Measuring execution time of a function in C++

Question

I want to find out how much time a certain function takes in my C++ program to execute on Linux. Afterwards, I want to make a speed comparison . I saw sever

Answer 1

I recommend using steady_clock which is guarunteed to be monotonic, unlike high_resolution_clock.

#include <iostream>
#include <chrono>

using namespace std;

unsigned int stopwatch()
{
    static auto start_time = chrono::steady_clock::now();

    auto end_time = chrono::steady_clock::now();
    auto delta    = chrono::duration_cast<chrono::microseconds>(end_time - start_time);

    start_time = end_time;

    return delta.count();
}

int main() {
  stopwatch(); //Start stopwatch
  std::cout << "Hello World!\n";
  cout << stopwatch() << endl; //Time to execute last line
  for (int i=0; i<1000000; i++)
      string s = "ASDFAD";
  cout << stopwatch() << endl; //Time to execute for loop
}

Output:

Hello World!
62
163514

Answer 2

You can have a simple class which can be used for this kind of measurements.

class duration_printer {
public:
    duration_printer() : __start(std::chrono::high_resolution_clock::now()) {}
    ~duration_printer() {
        using namespace std::chrono;
        high_resolution_clock::time_point end = high_resolution_clock::now();
        duration<double> dur = duration_cast<duration<double>>(end - __start);
        std::cout << dur.count() << " seconds" << std::endl;
    }
private:
    std::chrono::high_resolution_clock::time_point __start;
};

The only thing is needed to do is to create an object in your function at the beginning of that function

void veryLongExecutingFunction() {
    duration_calculator dc;
    for(int i = 0; i < 100000; ++i) std::cout << "Hello world" << std::endl;
}

int main() {
    veryLongExecutingFunction();
    return 0;
}

and that's it.
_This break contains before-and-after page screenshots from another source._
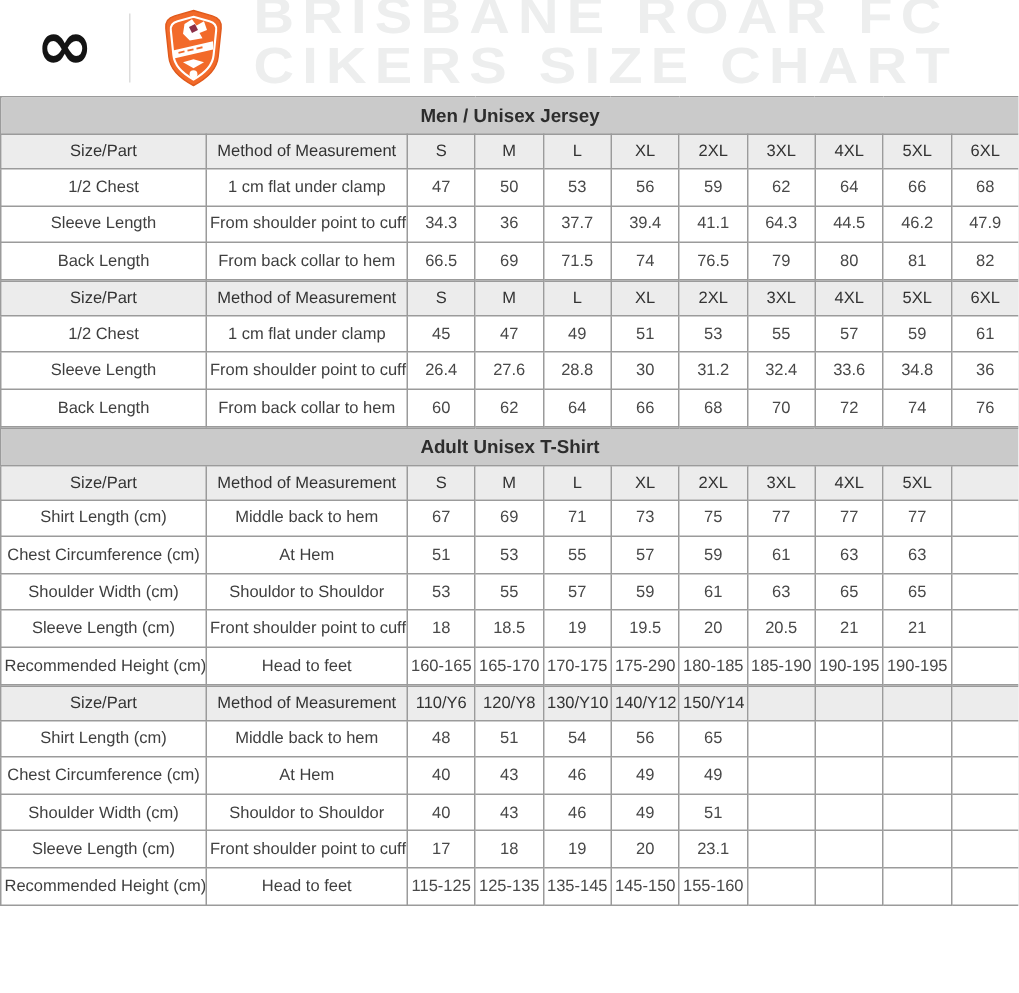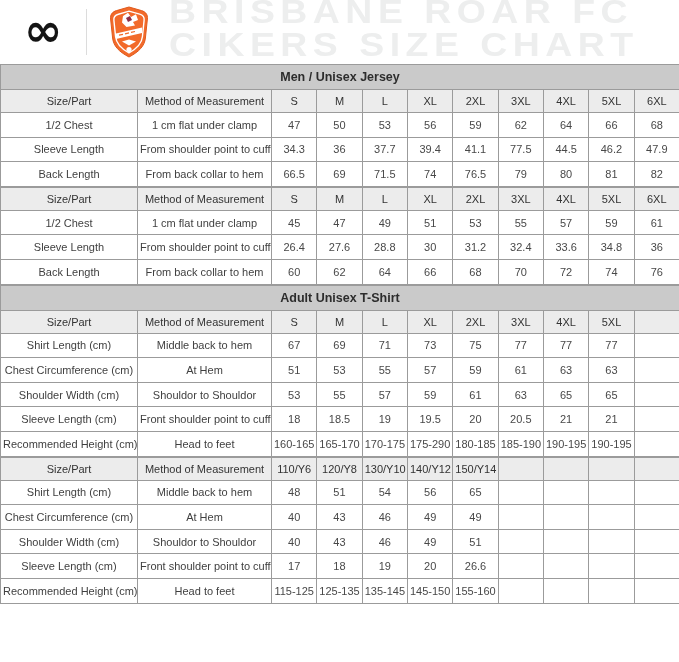--- a/index.html
+++ b/index.html
@@ -106,21 +106,21 @@
           <td class="value">68</td>
         </tr>
         <tr>
           <td class="row-label">Sleeve Length</td>
           <td class="method">From shoulder point to cuff</td>
           <td class="value">34.3</td>
           <td class="value">36</td>
           <td class="value">37.7</td>
           <td class="value">39.4</td>
           <td class="value">41.1</td>
-          <td class="value">77.5</td>
+          <td class="value">64.3</td>
           <td class="value">44.5</td>
           <td class="value">46.2</td>
           <td class="value">47.9</td>
         </tr>
         <tr>
           <td class="row-label">Back Length</td>
           <td class="method">From back collar to hem</td>
           <td class="value">66.5</td>
           <td class="value">69</td>
           <td class="value">71.5</td>
@@ -367,21 +367,21 @@
           <td class="value"></td>
           <td class="value"></td>
         </tr>
         <tr>
           <td class="row-label">Sleeve Length (cm)</td>
           <td class="method">Front shoulder point to cuff</td>
           <td class="value">17</td>
           <td class="value">18</td>
           <td class="value">19</td>
           <td class="value">20</td>
-          <td class="value">26.6</td>
+          <td class="value">23.1</td>
           <td class="value"></td>
           <td class="value"></td>
           <td class="value"></td>
           <td class="value"></td>
         </tr>
         <tr>
           <td class="row-label">Recommended Height (cm)</td>
           <td class="method">Head to feet</td>
           <td class="value">115-125</td>
           <td class="value">125-135</td>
The class can be modified to fit your requirements.

Answer 3

In Scott Meyers book I found an example of universal generic lambda expression that can be used to measure function execution time. (C++14)

auto timeFuncInvocation = 
    [](auto&& func, auto&&... params) {
        // get time before function invocation
        const auto& start = std::chrono::high_resolution_clock::now();
        // function invocation using perfect forwarding
        std::forward<decltype(func)>(func)(std::forward<decltype(params)>(params)...);
        // get time after function invocation
        const auto& stop = std::chrono::high_resolution_clock::now();
        return stop - start;
     };

The problem is that you are measure only one execution so the results can be very differ. To get a reliable result you should measure a large number of execution. According to Andrei Alexandrescu lecture at code::dive 2015 conference - Writing Fast Code I:

Measured time: tm = t + tq + tn + to

where:

tm - measured (observed) time

t - the actual time of interest

tq - time added by quantization noise

tn - time added by various sources of noise

to - overhead time (measuring, looping, calling functions)

According to what he said later in the lecture, you should take a minimum of this large number of execution as your result. I encourage you to look at the lecture in which he explains why.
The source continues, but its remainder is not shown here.